1. These condensed financial statements have been prepared in accordance with the framework concepts and the measurement and recognition requirements of International Financial Reporting Standards (IFRS), the requirements of the Companies Act 71 of 2008 and the AC 500 standards as issued by the Accounting Practices Board or its successor. These condensed financial statements contain the information as per IAS 34 Interim Financial Reporting, using accounting policies that have been consistently applied to prior years.
2. During the current year, the only Massmart shares acquired in the market were by the Massmart Employee Share Trusts where 2.1 million shares (1.0% of average shares in issue) were bought at an average price of R131.60 totalling R273.9 million. During the prior year, the Massmart Employee Share Trusts acquired 1.2 million shares (0.6% of average shares in issue) at an average price of R114.44 totalling R137.2 million.
3. The impairment of assets in the current year relates to the impairment of certain acquired goodwill in Masscash. The impairment of assets in the prior year relates to the impairment of computer software in Builders Warehouse due to an IT upgrade and the impairment of fixed assets in Game due to a fire in the Benoni store.
4. Foreign exchange movements relating to the cost of stock have been reallocated from ‘Foreign exchange loss’ to ‘Cost of sales’ in June 2010 (R76.6 million), in line with the Group’s accounting policy. Water and electricity charges have been reallocated from ‘Other operating costs’ to ‘Occupancy costs’ in June 2010 (R88.4 million) in line with the Group’s accounting policy.
5. The Massmart BEE transaction, which came into operation in October 2006, gave rise to an IFRS 2 Share-based Payment charge of R64.7 million (2010: R69.7 million). The acceleration IFRS 2 Share-based Payment charge as a result of the Walmart Transaction totalled R22.8 million, (included in the R70.1 million in note 6 below). The ‘A’ and ‘B’ preference shares were issued to the Thuthukani Trust and the Black Scarce Skills Trust respectively.
6. The Walmart Transaction costs are made up as follows:
  Advisors' fees 238.7
  Accelerated share-based payment charge 70.1
  Supplier fund 100.0
7. The preference shareholders’ dividend amount of R38.4 million (2010: R46.5 million) represents the 2010 final cash dividend of 134 cents and the 2011 interim cash dividend of 252 cents paid to all Thuthukani beneficiaries. The Thuthukani dividend was equivalent to 100% of the ordinary dividend for the current and prior year.
8. Other non-current liabilities and provisions include the lease smoothing liability of R414.3 million (2010: R422.8 million).
9. The net asset value of the businesses acquired during the year was R46.0 million (2010: R188.9 million) on the date of acquisition.
10. Included in current assets and current liabilities in the Statement of Financial Position are two amounts of R1,093.6 million each.

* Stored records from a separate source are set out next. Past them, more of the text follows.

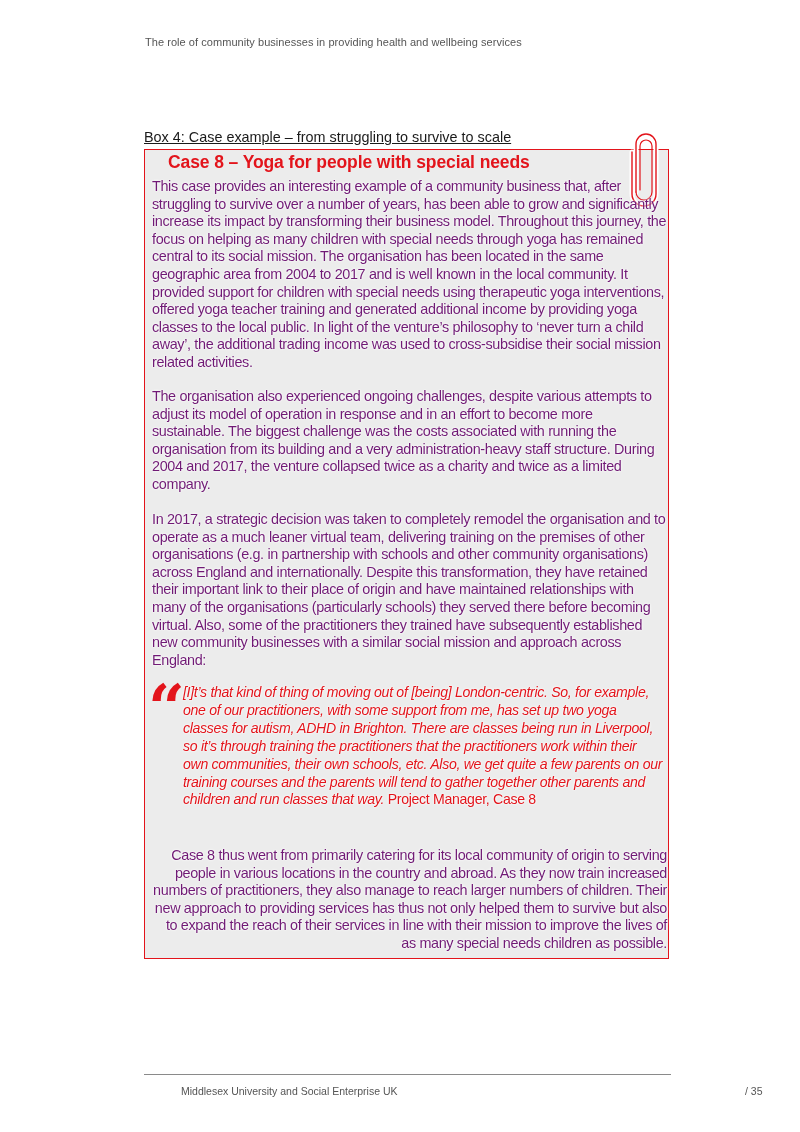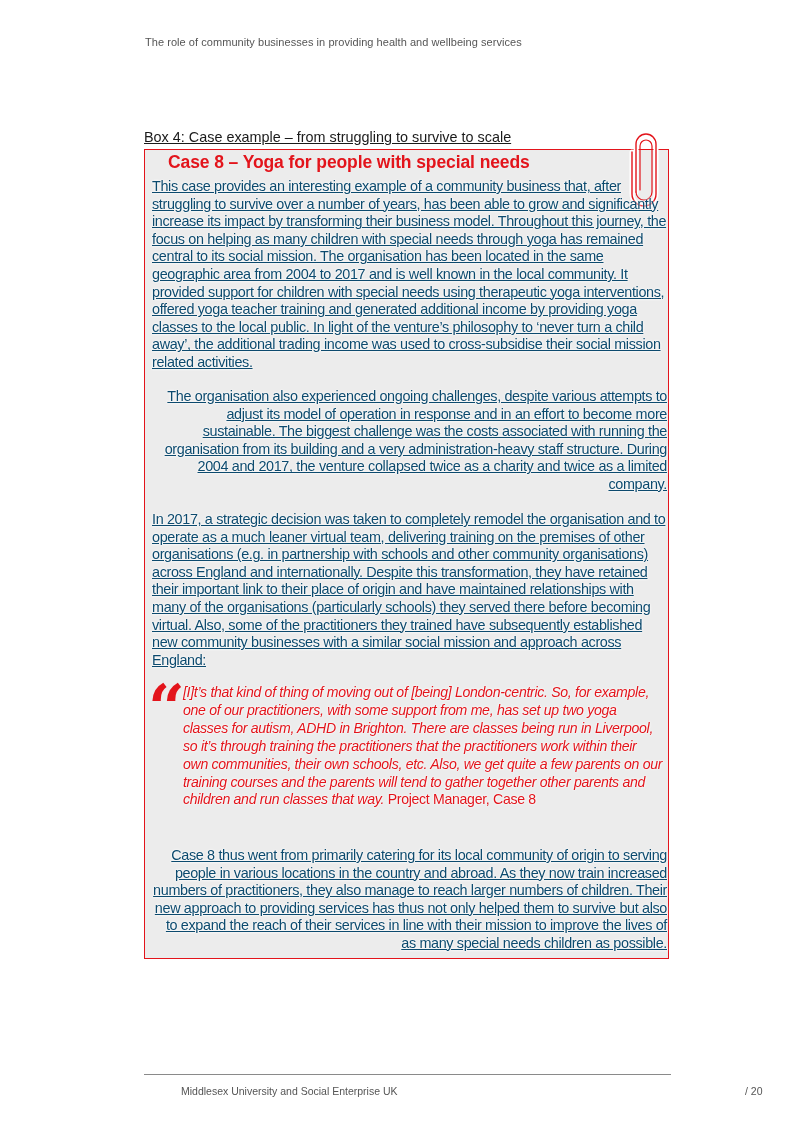"This case provides an interesting" .para { color: #0c4a6e -> #701a75; text-decoration: underline -> none }
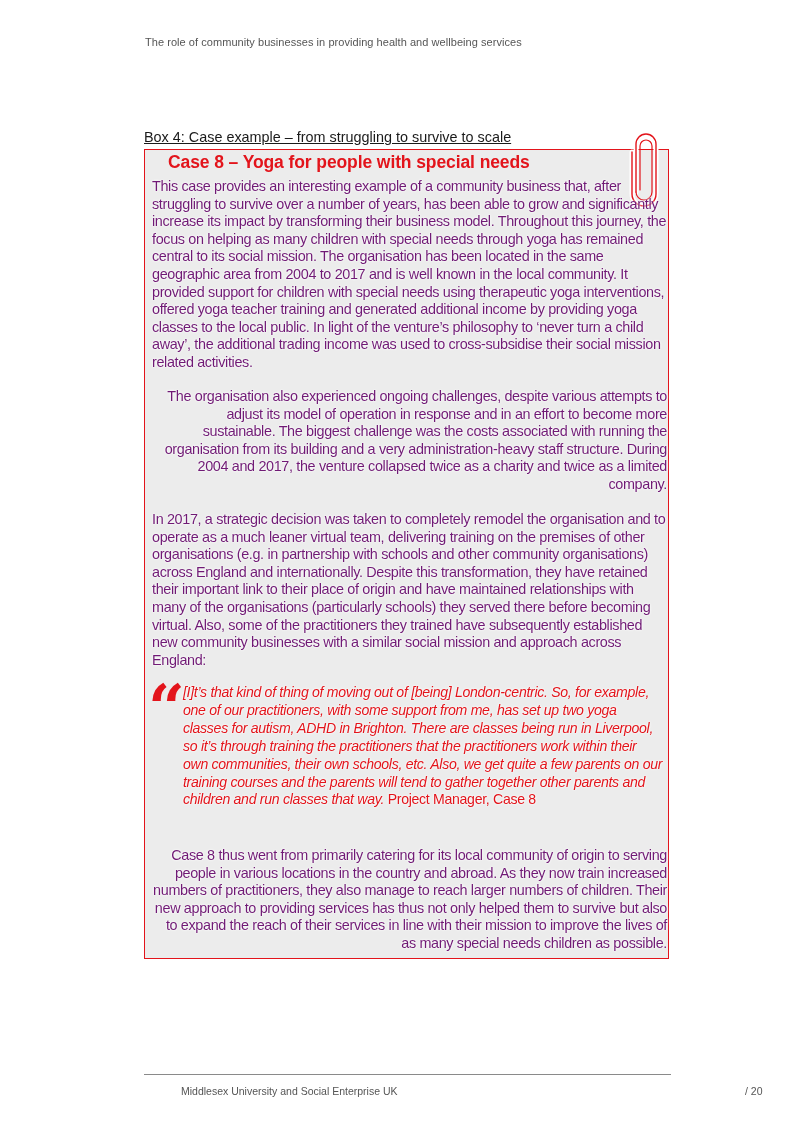"The organisation also experienced" .p2 { text-align: right -> none }
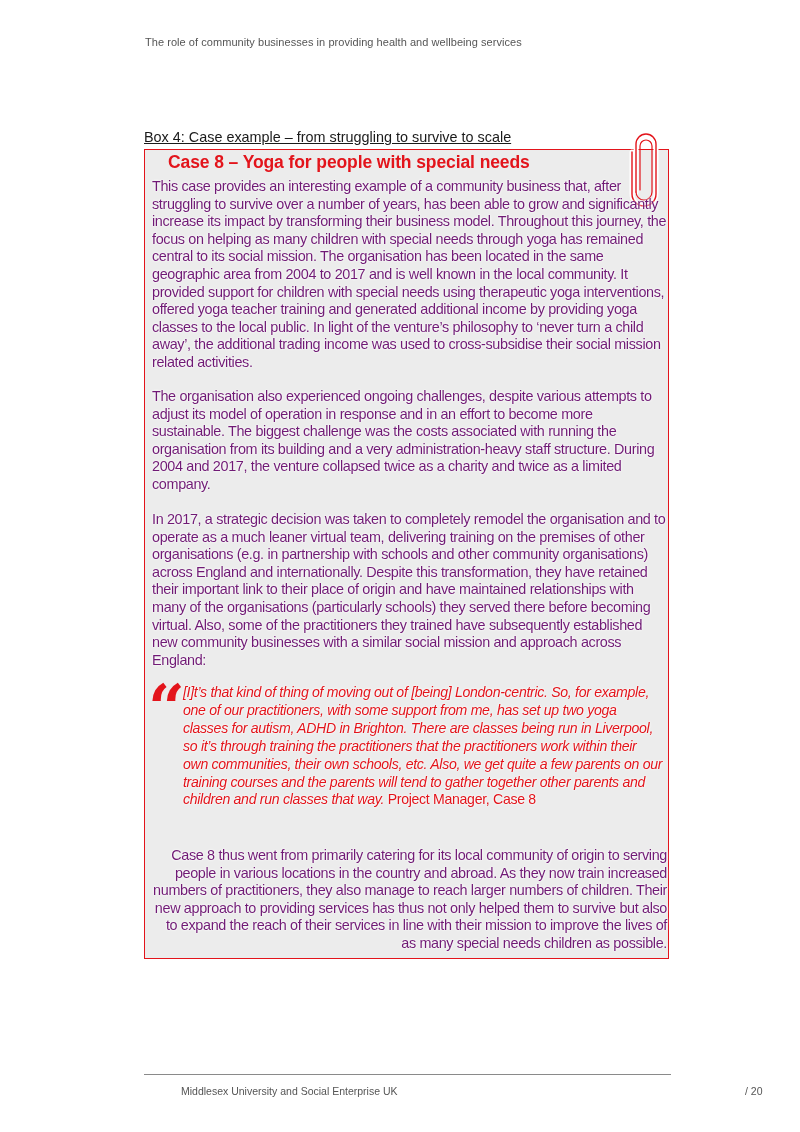"/ 20" div.footer-right { text: 20 -> 35 }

These amounts represent the net cash proceeds held in the three Massmart Employee Share Trusts, and the corresponding liability to the beneficiaries, as a result of the Walmart Transaction. The cash was distributed to beneficiaries shortly after 26 June 2011. The Massmart Employee Share Trusts are consolidated with the Group results. In the Statement of Cash Flows, the two amounts have been contra’d in the Cash inflow from Financing Activities.
11. The increase in share premium is a result of Walmart acquiring Massmart shares arising from the conversion of 51% of the vested and unvested share options held by beneficiaries of the Massmart Employee Share Trusts. This resulted in 9,751,231 new ordinary shares being issued and net cash of R481.6 million being received.
12. Related party transactions include private aircraft, used from time to time, in the normal course of business by Massmart and its Divisions and hired from competitively selected charter companies, two of which operate aircraft indirectly beneficially owned by Mr MJ Lamberti.
13. There are no material post balance sheet events. Two conditional acquisitions, Fruitspot and Rhino Cash & Carry, have been filed with the Competition Commission whose findings are expected to be issued in September or October 2011.
14. These results have been reviewed by independent external auditors, Deloitte & Touche, and their unmodified review report is available for inspection at the registered office. The review was performed in accordance with JSE Limited Listings Requirements and ISRE 2410 Review of Interim Financial Information Performed by the Independent Auditor of the Entity. The preparation of the Group’s condensed consolidated reviewed results was supervised by the Chief Financial Officer, Guy Hayward, BCom, CTA, CA(SA).